Crossroads: An Interdisciplinary Journal of Southeast Asian Studies
Volume 11, Number 1 (1997)
pages 51-78

Jan R. Weisman

This paper examines some of the problematic issues of racial hybridity in contemporary Thailand through an analysis of the fictional portrayal of Thai hybrid individuals in the archetypical story, Khao Nok Na.
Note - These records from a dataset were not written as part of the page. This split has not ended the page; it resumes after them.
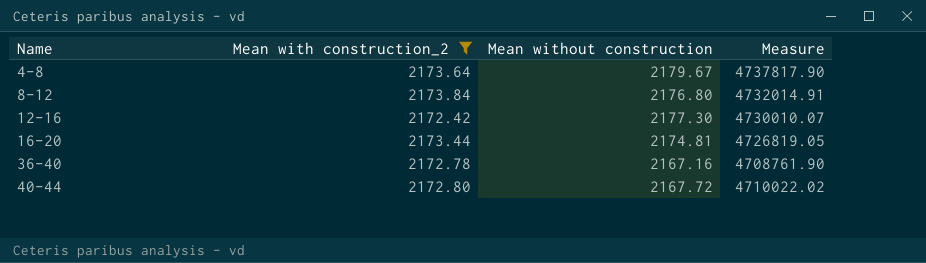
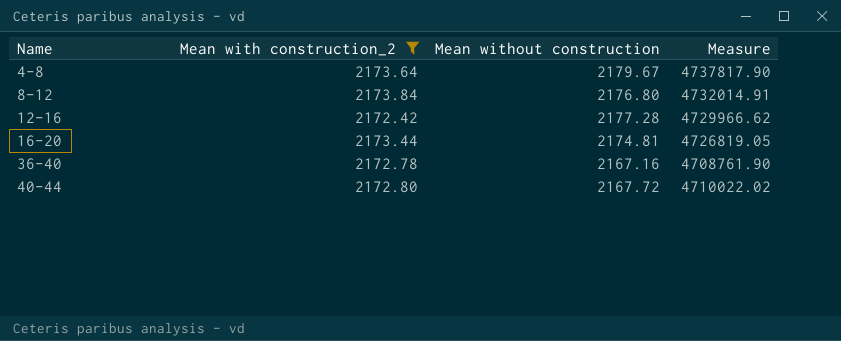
12-16 | Mean without construction: 2177.30 -> 2177.28
12-16 | Measure: 4730010.07 -> 4729966.62

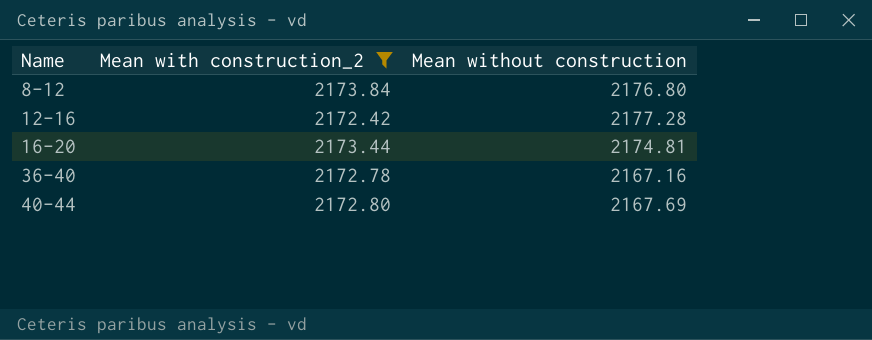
column Measure | formula: [Mean with construction_2] * [Mean without construction] -> none
row 4-8: 2173.64 | 2179.67 | 4737817.90 -> none
40-44 | Mean without construction: 2167.72 -> 2167.69

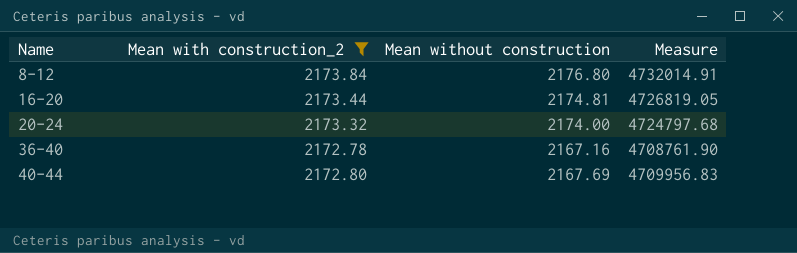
column Measure | formula: none -> [Mean with construction_2] * [Mean without construction]
row 12-16: 2172.42 | 2177.28 -> none
row 20-24: none -> 2173.32 | 2174.00 | 4724797.68

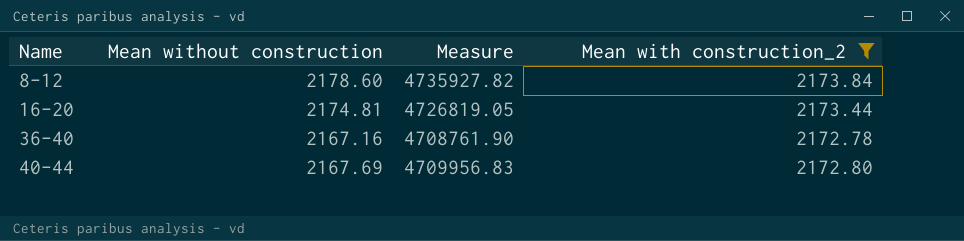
column Mean with construction_2 | position: 2 -> 4
row 20-24: 2173.32 | 2174.00 | 4724797.68 -> none
8-12 | Mean without construction: 2176.80 -> 2178.60
8-12 | Measure: 4732014.91 -> 4735927.82

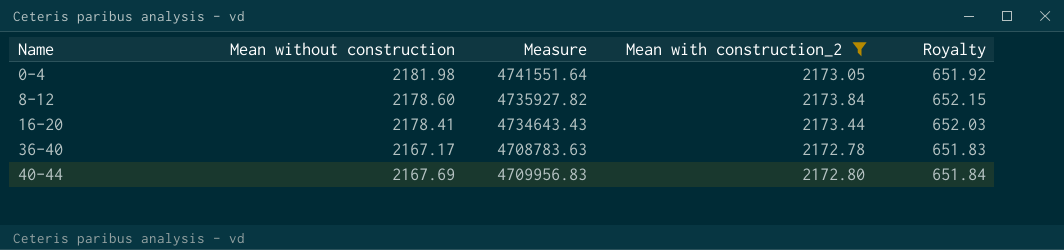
column Royalty | formula: none -> [Mean with construction_2] * 0.3
row 0-4: none -> 2181.98 | 4741551.64 | 2173.05 | 651.92
16-20 | Mean without construction: 2174.81 -> 2178.41
16-20 | Measure: 4726819.05 -> 4734643.43
36-40 | Mean without construction: 2167.16 -> 2167.17
36-40 | Measure: 4708761.90 -> 4708783.63

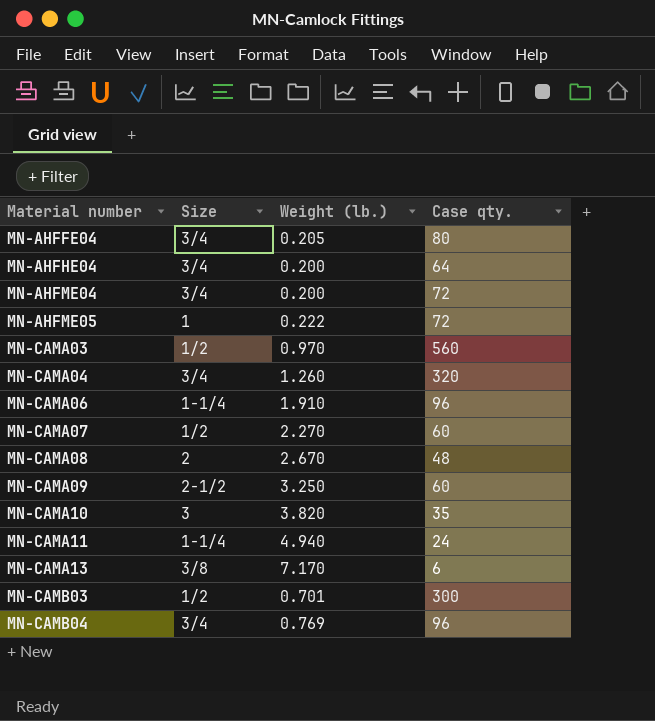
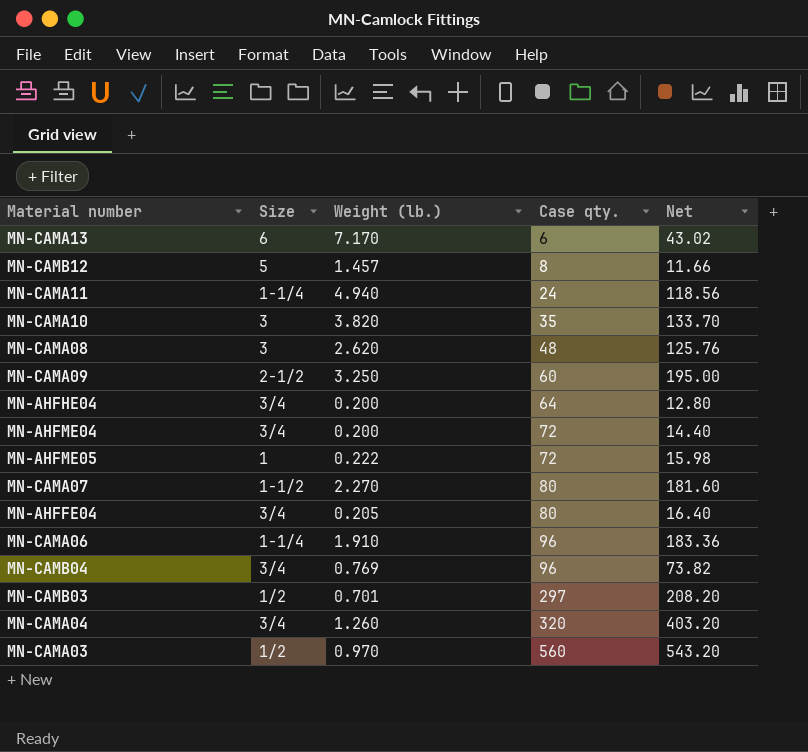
row order: Material number ascending -> Case qty. ascending
column Net | formula: none -> [Weight (lb.)] * [Case qty.]
MN-CAMA13 | Size: 3/8 -> 6
row MN-CAMB12: none -> 5 | 1.457 | 8 | 11.66
MN-CAMA08 | Size: 2 -> 3
MN-CAMA08 | Weight (lb.): 2.670 -> 2.620
MN-CAMA07 | Size: 1/2 -> 1-1/2
MN-CAMA07 | Case qty.: 60 -> 80
MN-CAMB03 | Case qty.: 300 -> 297

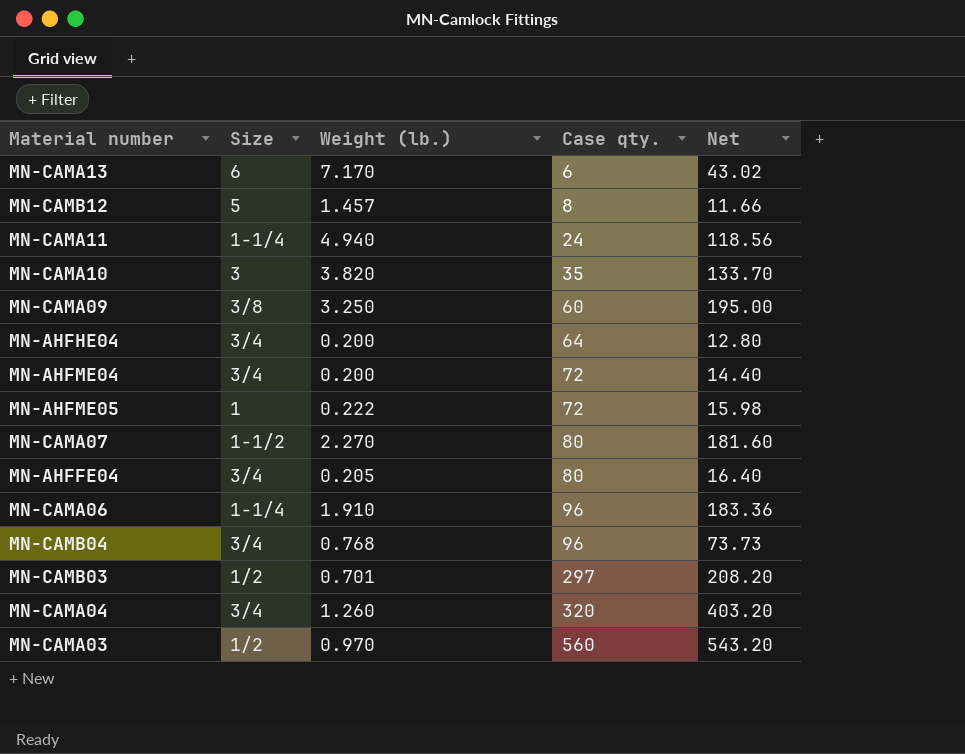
row MN-CAMA08: 3 | 2.620 | 48 | 125.76 -> none
MN-CAMA09 | Size: 2-1/2 -> 3/8
MN-CAMB04 | Weight (lb.): 0.769 -> 0.768
MN-CAMB04 | Net: 73.82 -> 73.73

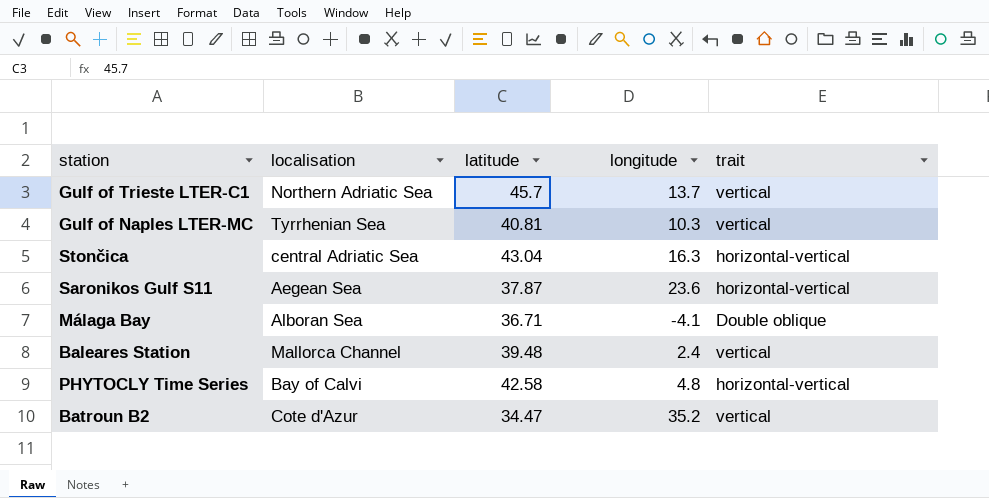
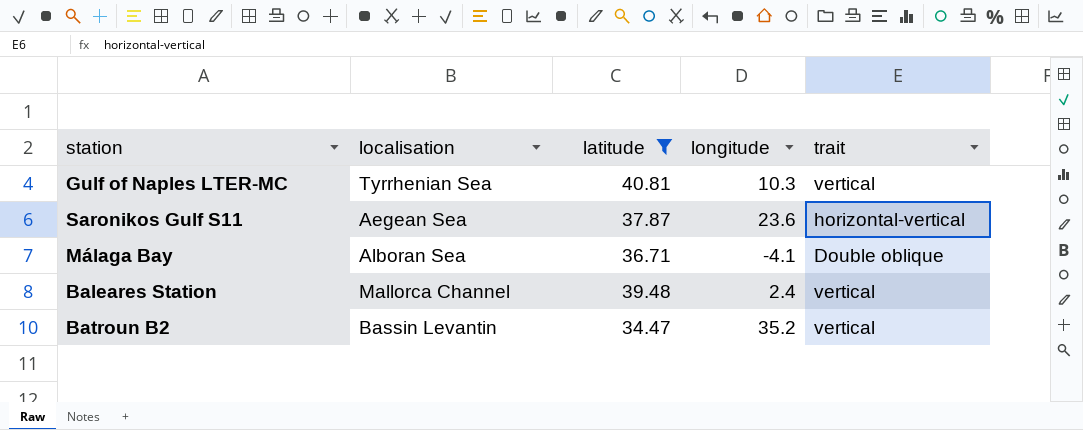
filter: none -> latitude <= 40.81
Batroun B2 | localisation: Cote d'Azur -> Bassin Levantin

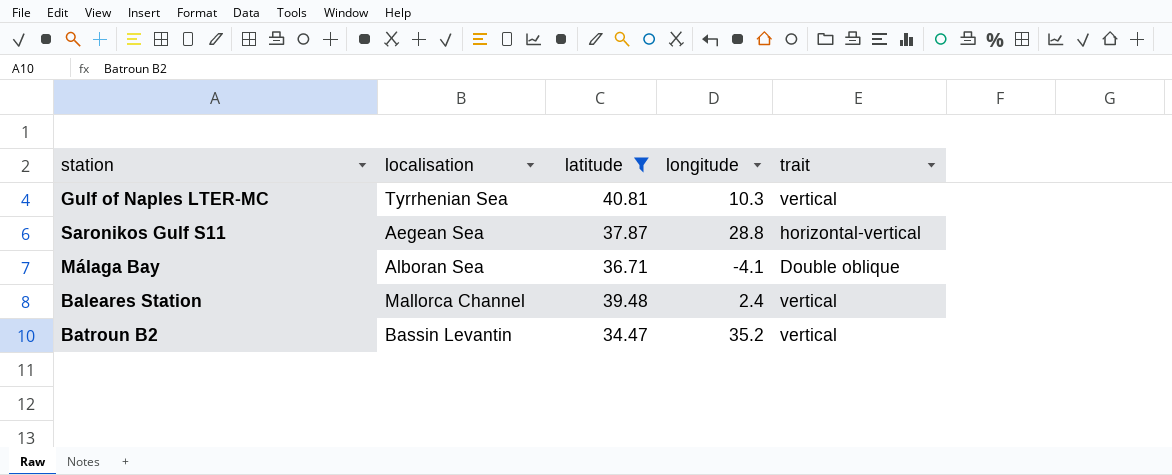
Saronikos Gulf S11 | longitude: 23.6 -> 28.8

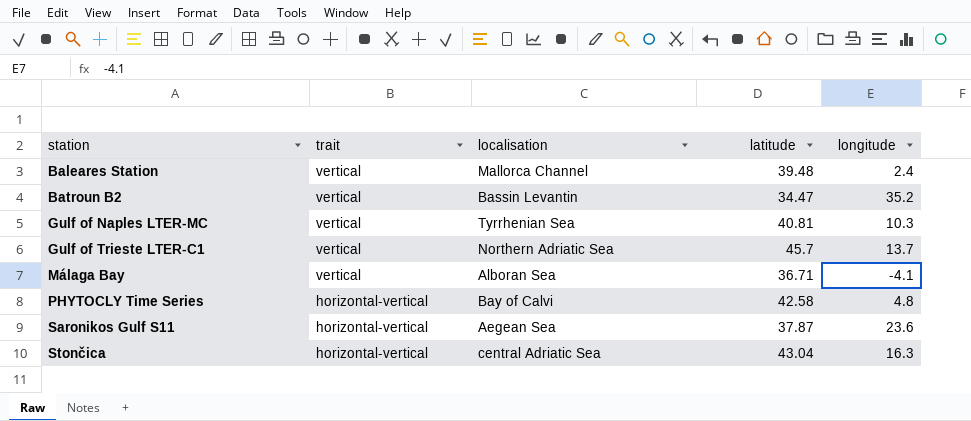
filter: latitude <= 40.81 -> none
row order: none -> station ascending
column trait | position: 5 -> 2
Málaga Bay | trait: Double oblique -> vertical
Saronikos Gulf S11 | longitude: 28.8 -> 23.6

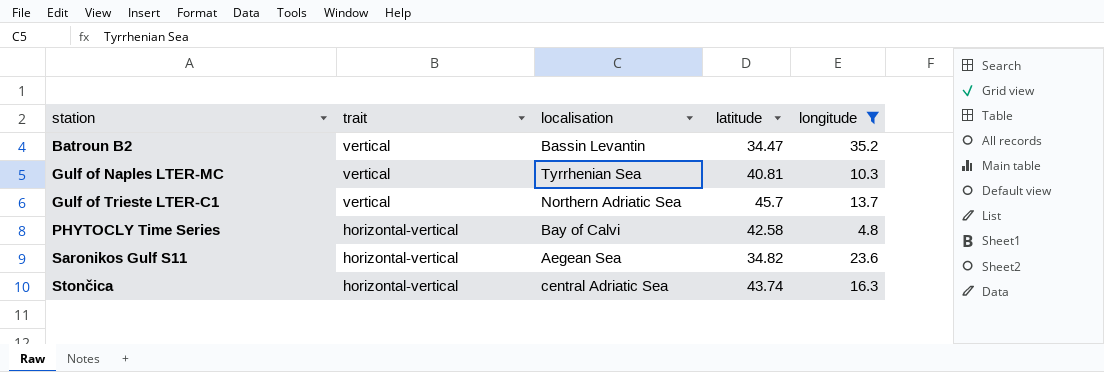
filter: none -> longitude >= 4.8
Saronikos Gulf S11 | latitude: 37.87 -> 34.82
Stončica | latitude: 43.04 -> 43.74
I argue that the modern Thai treatment of hybridity—both fictional and real—privileges some forms over others as it 1) reflects Thai Buddhist concepts of the phenotypical expression of accumulated religious merit, 2) reflects and creates audience desire and anxiety as it reminds the nation of its actual, perceived, or feared loss of control over the course of its development and globalization, and 3) insists on Thai control of its various images as a means of  alleviating the anxieties so created.

Introduction

Thai popular conceptions of hybridity—in particular, the genetic hybridity expressed in individuals of mixed Thai-Western ancestry—have undergone significant changes in recent decades. Eurasians occupied a neutral social category for much of Thai history. Their numbers were small; their parents were of high socioeconomic status; and their Thai lineage was usually a paternal connection. This situation changed dramatically with the influx of American military personnel into Thailand during the Vietnam War. Though the Thai government does not maintain records on the subject, it is estimated that as many as 7,000 Amerasian children…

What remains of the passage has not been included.